Еще крепка зима на дворе. Но долгожданная победная весна была уже не за горами.

В чешском доме

Колонна машин с бойцами бригады двигалась на запад. Когда проезжали деревни, на улицу выходили нарядные чешские крестьяне. Они приветливо махали вслед, с любопытством глядя на освободителей. А бойцы под взглядами молодых женщин лихо сдвигали шапки на затылки и, не обращая внимания на мороз, орали песни.

Поймав взгляд чешской девушки, не выдержит какой-нибудь солдат, крикнет: «Эй, паненька, поехали с нами!» А «паненьки» улыбались и шутливо грозили кулачками.

Мелькнули девичьи лица, лаская глаз, заставляя сердце стучать быстрее, и пропали за горизонтом…

Как-то Нежурину довелось побывать в чешском доме и побеседовать с его хозяйкой. Он пришел сюда, чтобы купить молока. Молодая женщина открыла дверь не сразу и смотрела поначалу недоверчиво, но, следуя закону гостеприимства, предложила гостю сесть.

Василий огляделся. Грубые крестьянские лавки, табуреты. Окна полузабиты досками, из одного торчит подушка. На печи – дети дошкольного возраста.

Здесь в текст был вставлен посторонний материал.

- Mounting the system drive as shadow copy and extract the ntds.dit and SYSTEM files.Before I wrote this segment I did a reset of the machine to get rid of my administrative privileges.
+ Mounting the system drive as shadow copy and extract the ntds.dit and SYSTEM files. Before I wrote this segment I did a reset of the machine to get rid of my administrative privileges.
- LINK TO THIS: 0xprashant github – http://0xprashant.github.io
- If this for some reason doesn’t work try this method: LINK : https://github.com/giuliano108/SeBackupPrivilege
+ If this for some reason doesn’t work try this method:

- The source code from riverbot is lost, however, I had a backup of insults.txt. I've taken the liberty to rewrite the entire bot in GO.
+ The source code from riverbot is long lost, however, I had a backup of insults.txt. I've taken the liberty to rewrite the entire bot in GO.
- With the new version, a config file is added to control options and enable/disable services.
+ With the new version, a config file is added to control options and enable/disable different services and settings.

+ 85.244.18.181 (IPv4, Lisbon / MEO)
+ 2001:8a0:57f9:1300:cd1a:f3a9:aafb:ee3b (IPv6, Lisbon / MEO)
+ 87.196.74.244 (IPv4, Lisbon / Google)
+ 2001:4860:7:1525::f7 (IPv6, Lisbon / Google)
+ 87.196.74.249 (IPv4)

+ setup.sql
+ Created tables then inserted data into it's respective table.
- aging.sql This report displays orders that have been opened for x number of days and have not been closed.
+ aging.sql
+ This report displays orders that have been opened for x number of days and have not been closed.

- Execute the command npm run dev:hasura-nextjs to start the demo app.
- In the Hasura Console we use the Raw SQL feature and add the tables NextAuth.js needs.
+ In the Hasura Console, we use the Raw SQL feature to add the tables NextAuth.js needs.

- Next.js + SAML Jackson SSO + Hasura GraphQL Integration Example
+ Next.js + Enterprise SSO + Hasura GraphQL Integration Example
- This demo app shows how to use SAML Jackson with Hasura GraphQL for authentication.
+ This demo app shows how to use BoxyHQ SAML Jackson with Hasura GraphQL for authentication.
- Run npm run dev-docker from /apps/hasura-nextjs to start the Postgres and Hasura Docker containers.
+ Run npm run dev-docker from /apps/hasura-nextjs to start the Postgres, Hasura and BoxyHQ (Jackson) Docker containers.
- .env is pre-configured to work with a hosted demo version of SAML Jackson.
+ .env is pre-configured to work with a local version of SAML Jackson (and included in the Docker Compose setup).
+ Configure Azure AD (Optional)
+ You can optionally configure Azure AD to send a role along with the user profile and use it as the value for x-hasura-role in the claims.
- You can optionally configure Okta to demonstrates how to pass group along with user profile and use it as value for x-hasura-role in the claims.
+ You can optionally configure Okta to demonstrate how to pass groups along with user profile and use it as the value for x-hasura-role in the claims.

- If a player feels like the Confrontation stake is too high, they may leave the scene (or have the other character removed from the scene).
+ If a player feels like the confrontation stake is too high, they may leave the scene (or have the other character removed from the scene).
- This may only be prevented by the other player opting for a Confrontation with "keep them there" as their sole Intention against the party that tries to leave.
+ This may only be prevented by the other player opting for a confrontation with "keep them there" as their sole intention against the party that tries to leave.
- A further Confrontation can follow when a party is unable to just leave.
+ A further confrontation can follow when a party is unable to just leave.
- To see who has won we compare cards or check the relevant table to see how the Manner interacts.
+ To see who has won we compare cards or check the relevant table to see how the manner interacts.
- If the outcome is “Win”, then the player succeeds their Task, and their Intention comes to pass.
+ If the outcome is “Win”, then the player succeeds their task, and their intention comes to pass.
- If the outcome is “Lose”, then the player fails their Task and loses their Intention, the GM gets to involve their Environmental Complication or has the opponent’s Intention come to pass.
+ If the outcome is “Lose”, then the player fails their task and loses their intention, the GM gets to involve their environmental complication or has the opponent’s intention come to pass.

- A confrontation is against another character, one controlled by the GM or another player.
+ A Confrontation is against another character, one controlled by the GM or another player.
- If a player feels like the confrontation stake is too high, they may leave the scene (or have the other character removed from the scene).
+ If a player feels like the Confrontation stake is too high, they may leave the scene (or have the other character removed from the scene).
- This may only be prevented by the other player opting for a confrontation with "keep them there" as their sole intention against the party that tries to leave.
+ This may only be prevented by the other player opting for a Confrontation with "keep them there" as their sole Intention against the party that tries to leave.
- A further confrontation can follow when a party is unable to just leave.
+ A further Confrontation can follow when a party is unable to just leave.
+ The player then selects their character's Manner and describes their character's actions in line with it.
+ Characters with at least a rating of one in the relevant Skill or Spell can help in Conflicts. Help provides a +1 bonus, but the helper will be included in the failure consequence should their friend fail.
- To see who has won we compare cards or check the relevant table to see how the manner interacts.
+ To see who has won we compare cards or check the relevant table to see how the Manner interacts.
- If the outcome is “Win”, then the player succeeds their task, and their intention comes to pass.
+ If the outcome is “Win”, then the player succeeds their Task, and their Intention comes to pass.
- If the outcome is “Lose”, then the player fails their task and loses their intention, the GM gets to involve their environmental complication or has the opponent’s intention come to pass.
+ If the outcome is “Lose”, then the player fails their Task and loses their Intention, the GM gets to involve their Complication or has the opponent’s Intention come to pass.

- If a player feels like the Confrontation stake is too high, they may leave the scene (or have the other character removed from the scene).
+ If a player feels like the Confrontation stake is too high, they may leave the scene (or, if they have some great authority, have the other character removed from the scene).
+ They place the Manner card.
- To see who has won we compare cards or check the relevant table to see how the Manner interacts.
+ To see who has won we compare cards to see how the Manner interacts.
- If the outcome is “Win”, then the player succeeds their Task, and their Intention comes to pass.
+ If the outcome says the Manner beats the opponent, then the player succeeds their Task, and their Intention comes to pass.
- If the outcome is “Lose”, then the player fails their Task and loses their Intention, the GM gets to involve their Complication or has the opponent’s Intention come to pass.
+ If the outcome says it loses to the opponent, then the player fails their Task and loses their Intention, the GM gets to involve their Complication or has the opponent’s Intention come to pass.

– Крепко запираетесь, – начал разговор.

– Зима. Холодно. Нет нужды шататься, – ответила женщина.

– А хозяин где?

– Хозяина нет. Война загубила…

Дети свесили с печи головы, глядят с любопытством, открыв мокрые ротики. Мальчик (он чуть постарше), в пестрых от заплат штанишках, слез на пол и босиком подошел к бойцу. Забрался на его колено.

– А я вам гостинец принес! – обрадовался Василий, вспомнив, что в кармане остался сахар. Когда он достал три белых кусочка, девочка чуть ли не кубарем скатилась с печи и замерла в двух шагах от солдата. Она сунула пальцы в рот и смотрела потупившись, исподлобья, но, получив сахар, широко улыбнулась.

Играя с детьми, Василий рассказывал их матери о жизни в Стране Советов, о колхозах. Она внимательно слушала и удивлялась, а потом спросила:

– И у нас это будет?

– Обязательно будет, – заверил Василий. – Все зависит от вас, от вашего народа. Будете сами хозяевами. Панов не станет.

– А вы? – в этом коротком вопросе прозвучала настороженность.

– А что мы? – удивился Нежурин. – Разве мы пришли за вашей землей?! У нас и своей много. Мы же не фашисты. Вот Гитлера разобьем и – домой.

Женщина согласно покивала головой, глаза ее просияли.

Говорили они, употребляя русские, украинские, чешские слова, но понимали друг друга. И хоть вышел Нежурин без молока (не было в этом бедном доме коровы), не жалел он о потраченном времени.